- Born: 8 November 1876 Barby, Posen, Prussia
- Died: 10 July 1953 (aged 76) Oklahoma City, Oklahoma, United States
- Other name: William Loeser
- Occupations: Physician and pharmacist
- Criminal status: Released on appeal in 1935.
- Spouse: Bertha M. Loeser - DoD: April 21, 1940, 2nd. Anna E. Loeser -DoD July 20, 1980
- Children: 3
- Conviction: Drug dealing (1913)
- Criminal penalty: 3 years imprisonment

= Wilhelm Loeser =

American physician and pharmacist

Wilhelm Loeser (1876–1953) was an American physician and pharmacist who provided medical care to underworld figures during the "Public enemy"-era of the 1930s. His most famous clients were John Dillinger and Homer Van Meter who hired him to perform plastic surgery on them.

==Biography==
===Early life===
Wilhem Loeser was born in Barby, Posen, Prussia on November 8, 1876. At age 12, he emigrated to the United States with his mother and five siblings. The family lived in Iowa for ten years, and then moved on to Kansas. In 1905, Loeser graduated from medical school in Chicago and briefly practiced in Kansas before returning to Chicago. He established himself as a pharmacist and surgeon, once referred to as a "magician with a knife".

===Crime career===
Loeser began dealing in narcotics to support his lifestyle. In 1913, he was convicted of that charge and sentenced to three years imprisonment. After serving 18 months, Loeser was paroled with the assistance of lawyer Louis Piquett and fled to Mexico upon his release.

He was brought back to Chicago by Piquett in 1934 after having learned that a $10,000 bribe would allow him to return to the city permanently. In exchange, he agreed to perform cosmetic surgery on fugitive outlaws John Dillinger and Homer Van Meter. Both men wanted their faces altered and their fingerprints removed. Dillinger specifically wanted the removal of several facial scars and moles, a dimple in his chin and a depression on the end of his nose. Van Meter requested similar alterations as well as the removal of an anchor tattoo on his right arm. The outlaws paid up front, Piquett holding the money, and the surgery was performed at the home of Chicago mobster James Probasco from May 27–28, 1934.

Assisted by Dr.

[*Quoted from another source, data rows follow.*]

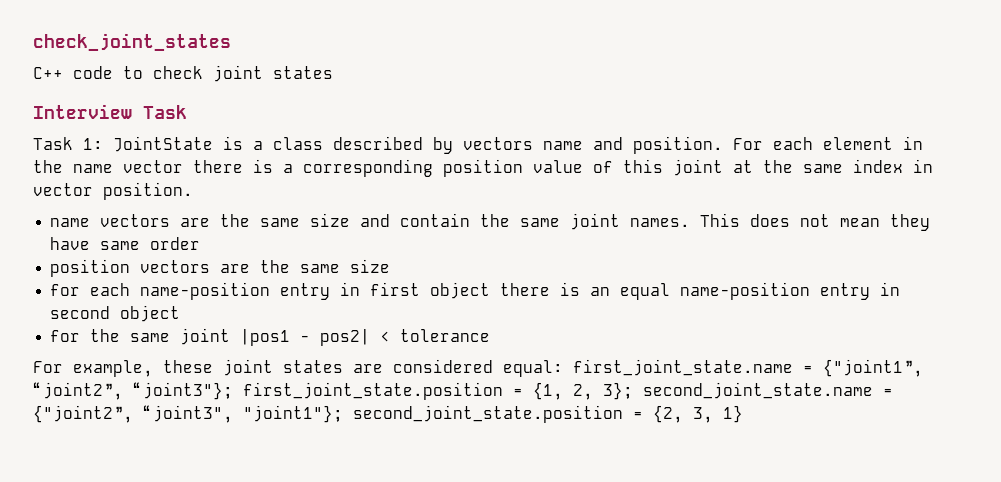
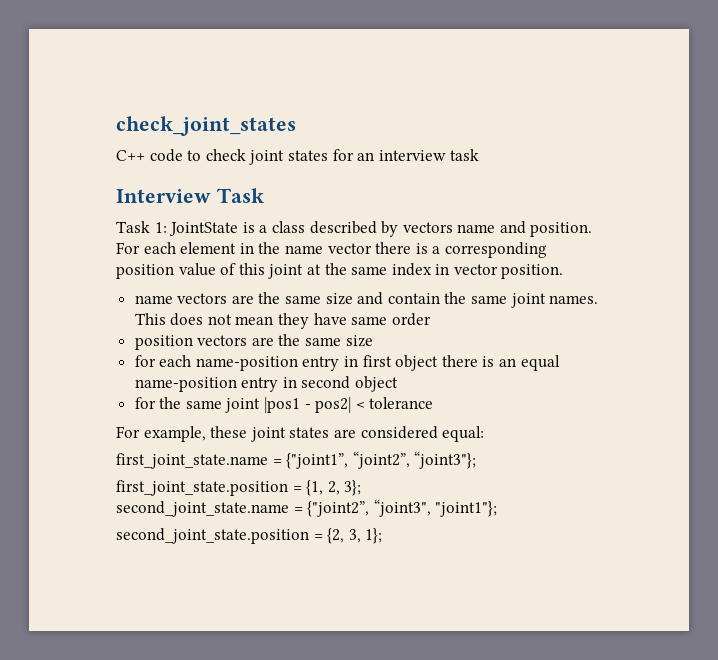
(333, 72) none -> [332,149,480,161] for an interview task
(563, 368) none -> (485, 434) //
(233, 391) none -> (477, 460) //
(633, 391) none -> (362, 488) //
(343, 414) none -> (498, 509) //
[723,405,743,423] 1} -> [365,528,383,544] 1};

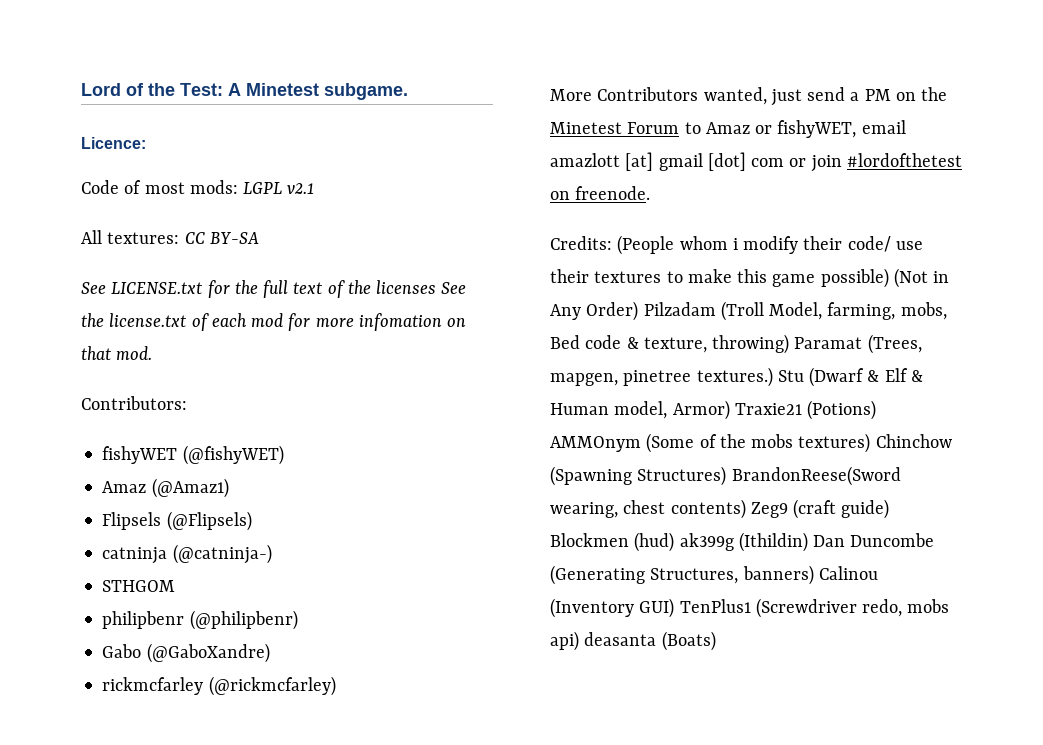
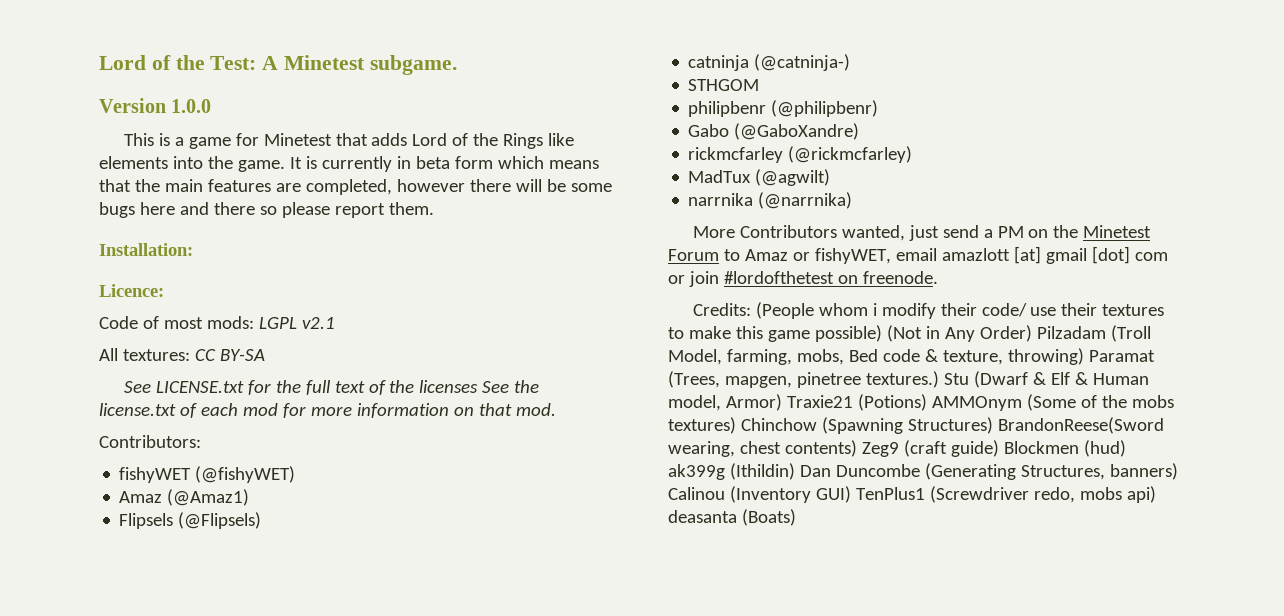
(408, 91) none -> [99,98,212,113] [123,133,575,149] [99,156,599,172] [99,179,612,195] [99,202,434,218] [99,243,193,256] // Version 1.0.0 // This is a game for Minetest that adds Lord of the Rings like elements into the game. It is currently in beta form which means that the main features are completed, however there will be some bugs here and there so please report them. // Installation:
[358,313,442,331] infomation -> [356,403,449,418] information
(336, 686) none -> [688,169,831,186] [688,192,853,209] // MadTux (@agwilt) // narrnika (@narrnika)

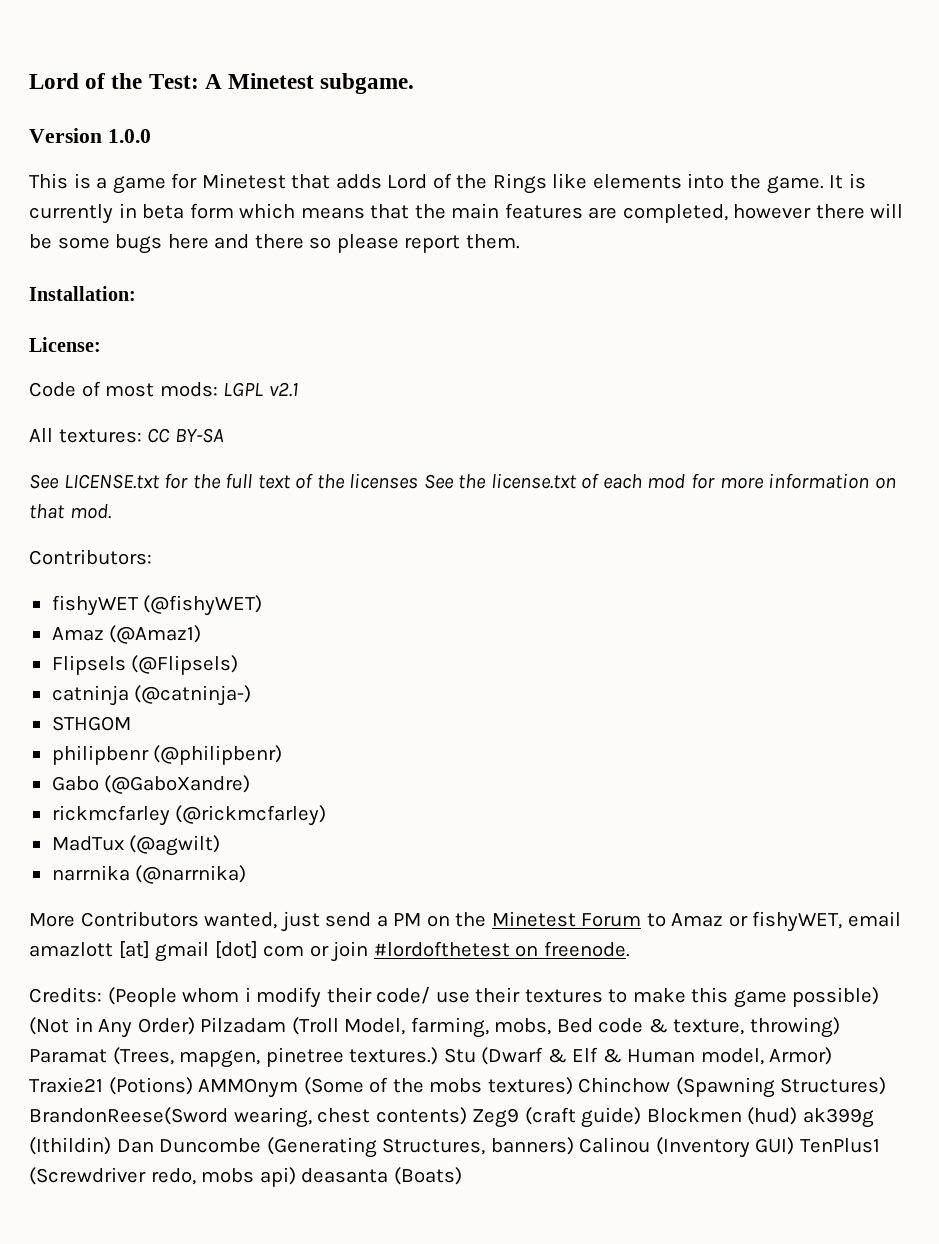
[99,284,164,297] Licence: -> [29,337,101,352] License:

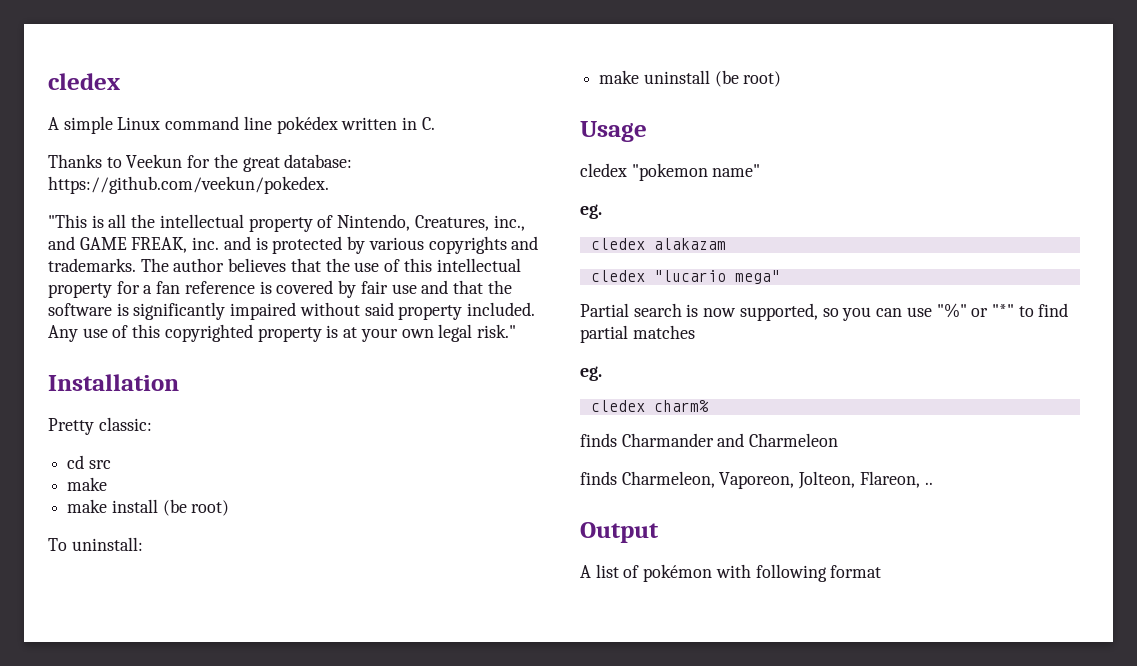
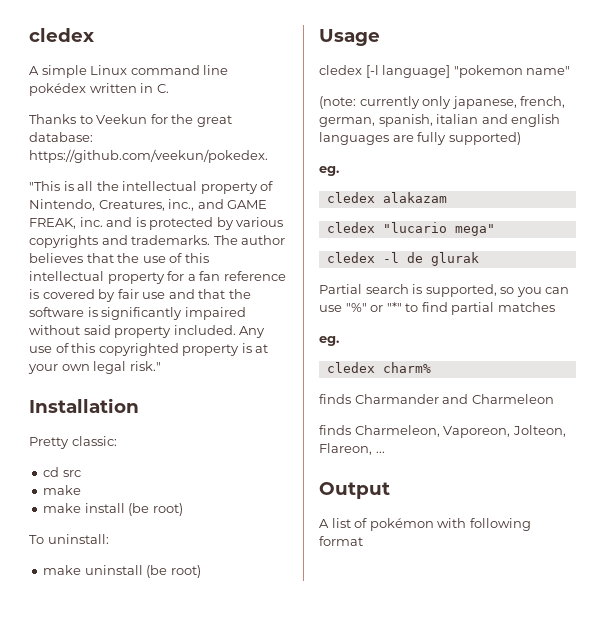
(627, 170) none -> [365,65,451,78] [-l language]
(761, 170) none -> [319,96,566,109] [319,114,561,127] [319,132,521,145] // (note: currently only japanese, french, german, spanish, italian and english languages are fully supported)
(780, 277) none -> [326,252,479,266] // cledex -l de glurak
[703,308,737,317] now -> (423, 289) none
[924,482,933,485] .. -> [375,451,385,453] ...

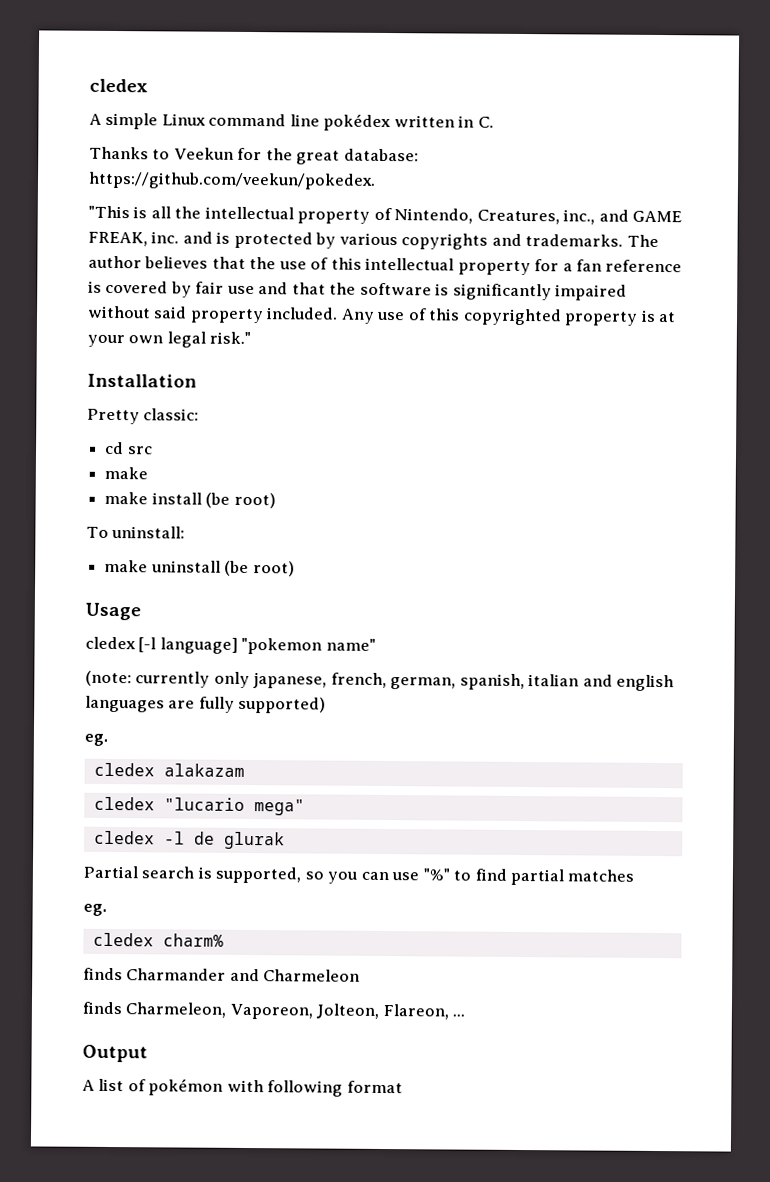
[370,302,402,312] or "*" -> (450, 874) none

Harold Cassidy, Loeser spent nearly 48 hours operating on Dillinger and Van Meter. Given the medical technology of the era and lack of hospital facilities, Loeser was limited in what he could do. He tightened Dillinger's cheeks using kangaroo tendons; however, Dillinger nearly suffocated to death during the operation when he swallowed his tongue under general anesthetic. A caustic solution was used to burn away both men's fingerprints; it apparently failed to erase them completely, however, as Dillinger would be identified by his fingerprints following his death two months later.

His patients were both "mutilated and in agony" at the end of the surgery. As a result, the outlaws were extremely angry with Loeser. Van Meter allegedly threatened Loeser with his Tommy gun "clutched in bandaged hand", but was eventually persuaded to spare the doctor's life. With the surgery considered a failure, Loeser received only $5,000 from Piquett who kept the rest of the money himself.

===Arrest===
Two days after Dillinger was shot and killed by federal agents in Chicago, Loeser was arrested in Oak Park, Illinois. Loeser complained of police brutality following his arrest, claiming a beating by FBI agents smashed his nose all over his face, and friends observed "a significant change... in Loeser's appearance" while in federal custody. Loeser agreed to testify against Piquett. However, the defense attorney won a surprise appeal and Loeser was returned to prison for violating his parole from the decades-old narcotics charge. A clemency petition was filed in April 1935 which documented his arrangement with Melvin Purvis and Inspector Sam Cowley and he was released on September 21, 1935. That same day, his assistant Harold Cassidy received a year's probation for his part in the surgery.